[Date Prev][Date Next][Thread Prev][Thread Next][Date Index][Thread Index]

Re: [Xen-devel] [PATCH v5 1/3] xen/pt: fix some pass-thru devices don't work across reboot



On Wed, Jan 16, 2019 at 04:17:30PM +0800, Chao Gao wrote:
> I find some pass-thru devices don't work any more across guest
> reboot. Assigning it to another domain also meets the same issue. And
> the only way to make it work again is un-binding and binding it to
> pciback. Someone reported this issue one year ago [1].
> 
> If the device's driver doesn't disable MSI-X during shutdown or qemu is
> killed/crashed before the domain shutdown, this domain's pirq won't be
> unmapped. Then xen takes over this work, unmapping all pirq-s, when
> destroying guest. But as pciback has already disabled meory decoding before
> xen unmapping pirq, Xen has to sets the host_maskall flag and maskall bit
> to mask a MSI rather than sets maskbit in MSI-x table. The call trace of
> this process is:
> 
> ->arch_domain_destroy
>     ->free_domain_pirqs
>         ->unmap_domain_pirq (if pirq isn't unmapped by qemu)
>             ->pirq_guest_force_unbind
>                 ->__pirq_guest_unbind
>                     ->mask_msi_irq(=desc->handler->disable())
>                         ->the warning in msi_set_mask_bit()
> 
> The host_maskall bit will prevent guests from clearing the maskall bit
> even the device is assigned to another guest later. Then guests cannot
> receive MSIs from this device.
> 
> To fix this issue, a pirq is unmapped before memory decoding is disabled by
> pciback.

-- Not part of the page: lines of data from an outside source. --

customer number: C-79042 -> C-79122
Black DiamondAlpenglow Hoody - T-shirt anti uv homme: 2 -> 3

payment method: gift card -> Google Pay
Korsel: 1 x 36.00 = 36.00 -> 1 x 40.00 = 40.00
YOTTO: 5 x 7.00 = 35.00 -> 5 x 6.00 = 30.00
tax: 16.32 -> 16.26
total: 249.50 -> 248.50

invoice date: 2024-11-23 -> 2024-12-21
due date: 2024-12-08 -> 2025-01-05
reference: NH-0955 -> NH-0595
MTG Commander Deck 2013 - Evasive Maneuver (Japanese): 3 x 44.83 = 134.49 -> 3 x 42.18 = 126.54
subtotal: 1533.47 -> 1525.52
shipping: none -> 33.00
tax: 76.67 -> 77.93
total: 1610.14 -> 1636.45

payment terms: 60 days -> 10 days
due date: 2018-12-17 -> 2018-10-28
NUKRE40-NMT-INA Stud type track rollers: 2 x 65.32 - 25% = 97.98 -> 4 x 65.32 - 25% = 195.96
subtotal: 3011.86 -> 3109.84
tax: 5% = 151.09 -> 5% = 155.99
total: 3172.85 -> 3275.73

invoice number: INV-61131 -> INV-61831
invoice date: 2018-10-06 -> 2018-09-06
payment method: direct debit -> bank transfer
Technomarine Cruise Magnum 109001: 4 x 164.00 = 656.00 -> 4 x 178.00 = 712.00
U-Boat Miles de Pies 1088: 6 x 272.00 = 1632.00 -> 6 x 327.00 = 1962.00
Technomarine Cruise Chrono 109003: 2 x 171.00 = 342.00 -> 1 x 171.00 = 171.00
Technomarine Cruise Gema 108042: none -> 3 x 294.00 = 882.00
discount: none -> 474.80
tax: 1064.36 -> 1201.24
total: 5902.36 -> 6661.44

Specifically, when a device is detached from a guest, all established
> mappings between pirq and msi are destroying before changing the ownership.
> 
> [1]: 
> https://lists.xenproject.org/archives/html/xen-devel/2017-09/msg02520.html

Thanks, I think the approach is fine, just a couple of comments.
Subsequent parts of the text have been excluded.